In other words, when presented with transcripts of wiretaps and incontrovertible evidence outlining Stenger’s guilt in schemes to defraud voters and divert public money to his campaign coffers through pay-to-play deals, yes, Stenger acknowledged the reality that the feds had him cold. Stenger had no choice but to admit guilt.

Consider the personal costs. He has surrendered his law licence and can no longer work as a certified public accountant, Fein argued. Stenger is “the subject of public opprobrium, and is an object of regular public scorn.” His pregnant wife and their two children stand to suffer serious hardship the longer Stenger is in prison.

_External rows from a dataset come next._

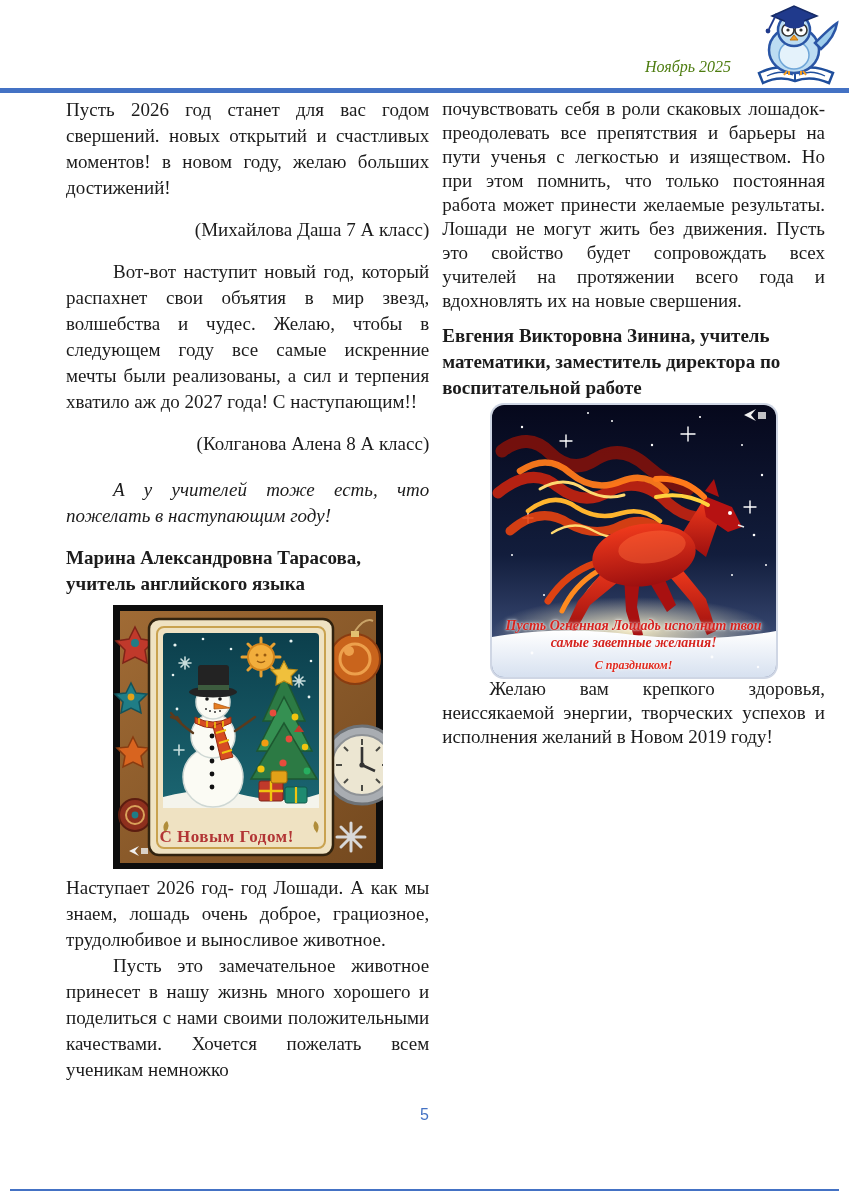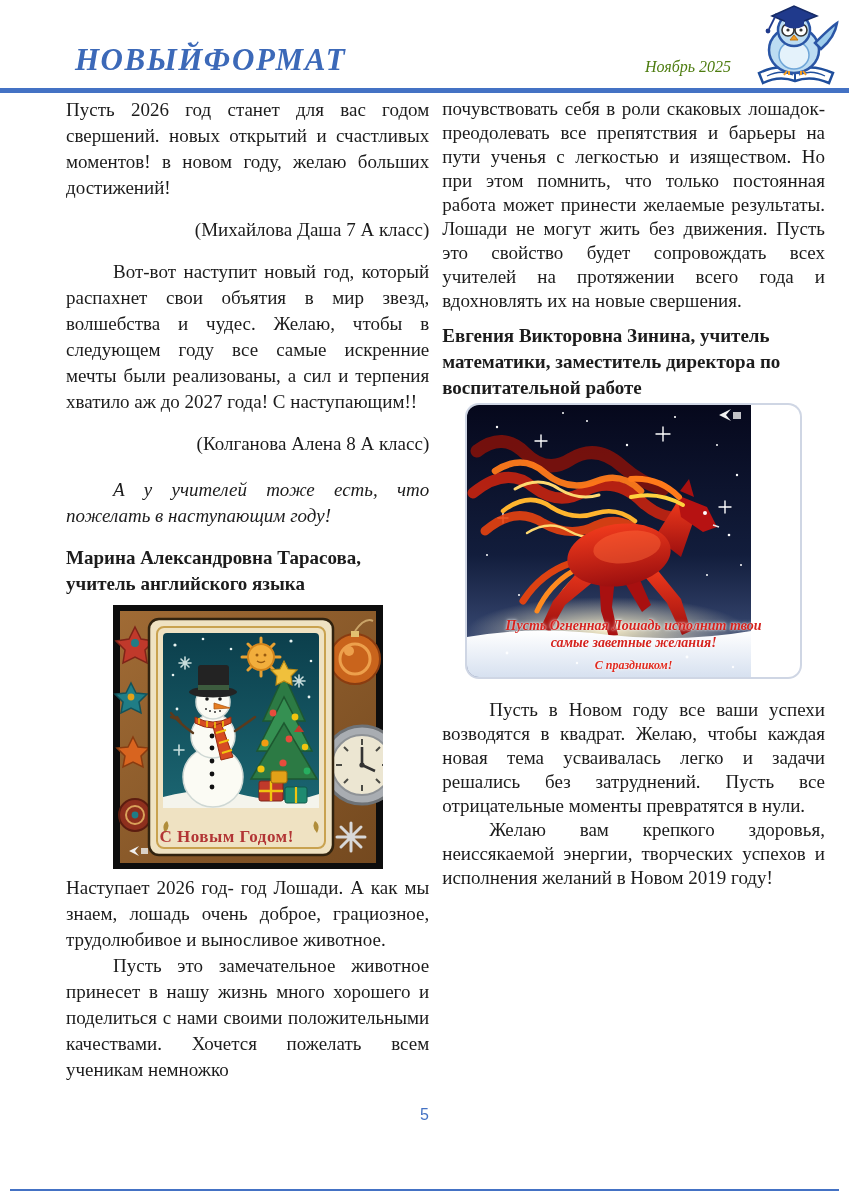--- a/index.html
+++ b/index.html
@@ -52,7 +52,6 @@
 <div>
 
   <header class="masthead">
-    <div class="nf-title">НОВЫЙФОРМАТ</div>
     <div class="issue-date">Ноябрь 2025</div>
     <svg class="owl" viewBox="0 0 102 86">
 

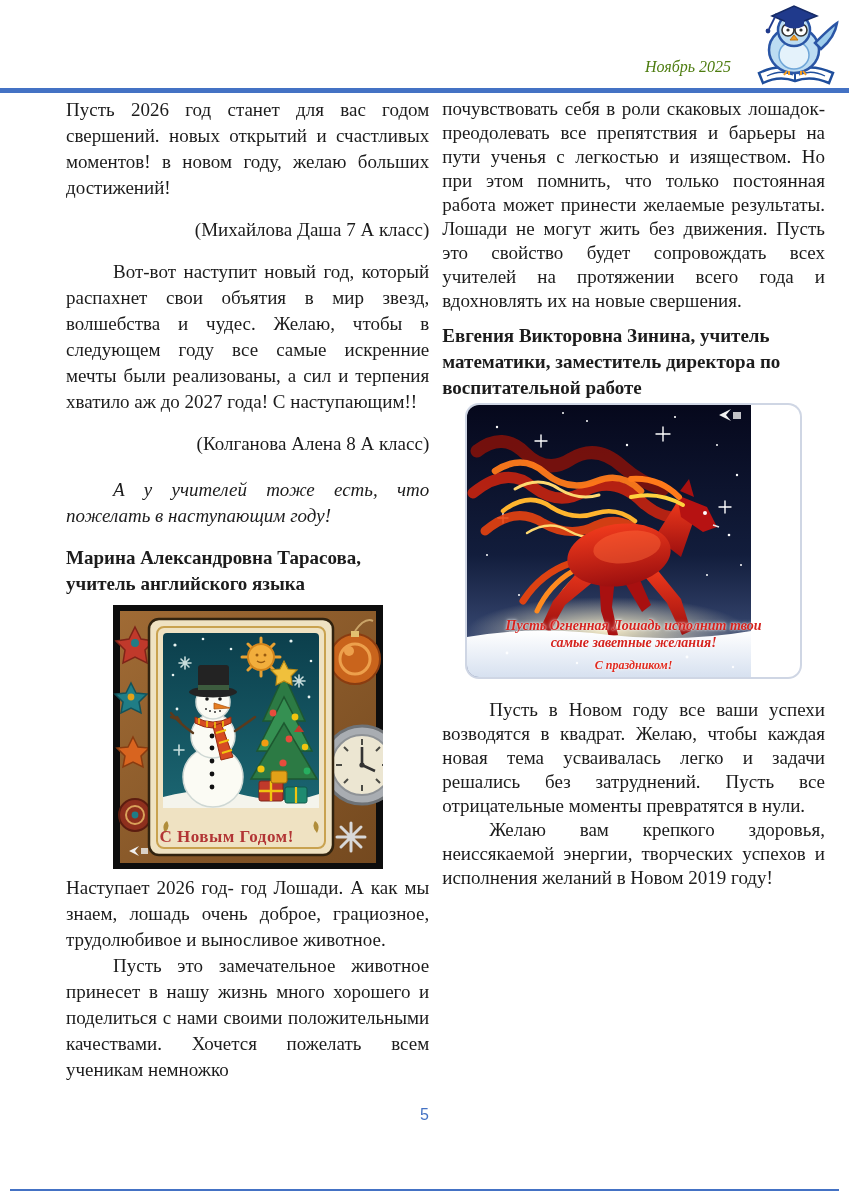--- a/index.html
+++ b/index.html
@@ -32,7 +32,7 @@
   .fig-card svg{display:block;width:270px;height:264px;}
   .card-caption{position:absolute;left:36px;top:219px;width:156px;text-align:center;
        font-weight:bold;color:#b23535;font-size:17px;letter-spacing:.5px;white-space:nowrap;}
-  .fig-horse{width:333px;height:272px;margin:4px auto 21px auto;border-radius:12px;
+  .fig-horse{width:284px;height:272px;margin:4px auto 0 auto;border-radius:12px;
        overflow:hidden;box-shadow:0 0 0 2px #cfd6e4;}
   .fig-horse svg{display:block;width:284px;height:272px;}
   .horse-caption{position:absolute;left:0;top:212px;width:100%;text-align:center;

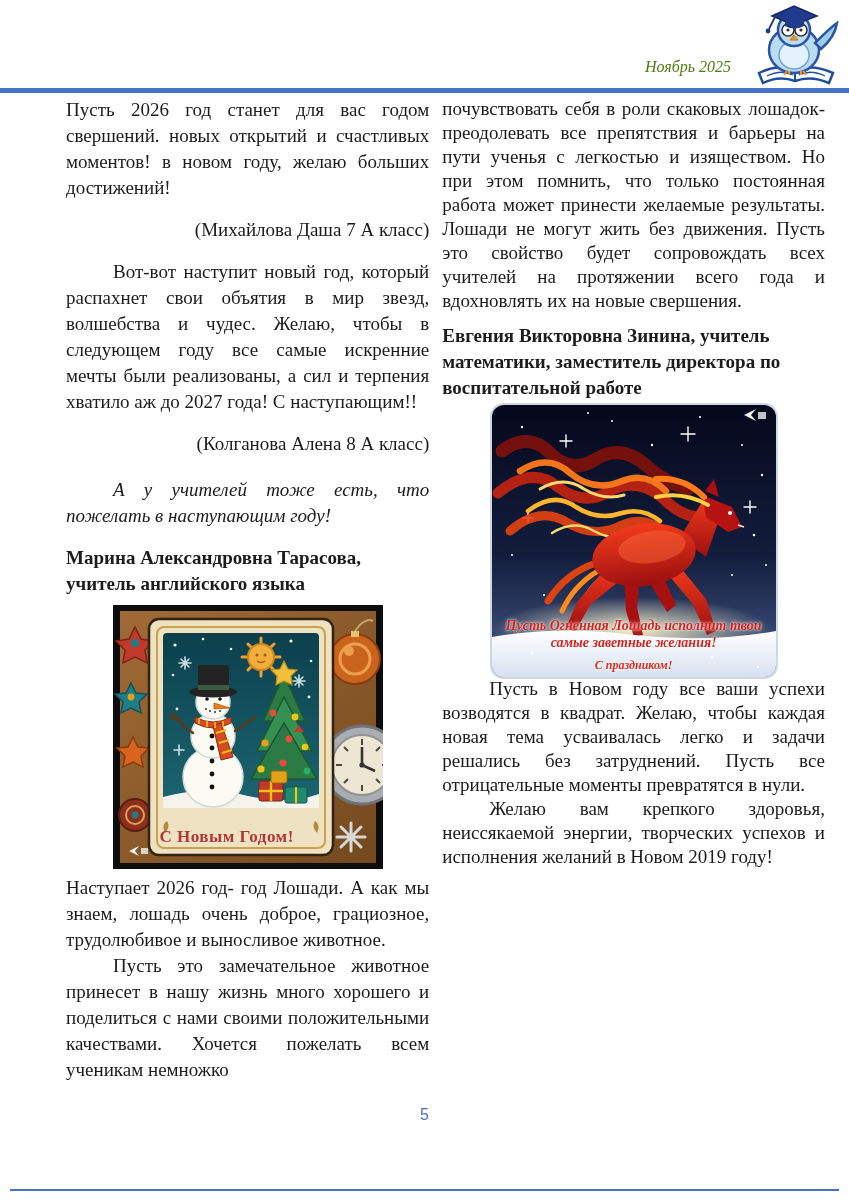--- a/index.html
+++ b/index.html
@@ -344,7 +344,6 @@
         </figcaption>
       </figure>
 
-      <p class="indent">Пусть в Новом году все ваши успехи возводятся в квадрат. Желаю, чтобы каждая новая тема усваивалась легко и задачи решались без затруднений. Пусть все отрицательные моменты превратятся в нули.</p>
       <p class="indent">Желаю вам крепкого здоровья, неиссякаемой энергии, творческих успехов и исполнения желаний в Новом 2019 году!</p>
     </section>
   </main>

If only Stenger had considered all this before he broke the law. One of the most telling examples of his cynicism and utter disregard for voters was exposed in a recorded private conversation he had on Nov. 7, 2018 — the day after his reelection: “How ‘bout that mother(expletive)? I don’t show up to the Council meetings. I don’t do (expletive) (expletive). I’ve been sitting at my house for the past two months (expletive) raising money and then won by 20%! The world’s a (expletive)-up place.”

Speaking of expletives for messed-up places, the county jail was so dysfunctional that four inmates died in custody this year. For Stenger, the jail was just a place where jobs could be dispensed to cronies. “It’s good (messed) up. We like it (messed) up. I care about my politics,” prosecutors quoted him as saying on Jan. 4.

These are the words not of a nurturing father or elected official devoted to public service. These are the words of a man celebrating how easily he was able to deceive voters and manipulate the system. These are the words of someone who fully recognized the abuses he was committing.

These are the words of a snake whose expressions of “regret” aren’t for the crimes he committed but for the fact that he was caught.

Editor's note: This item was updated to correct the gender of Stenger's two children.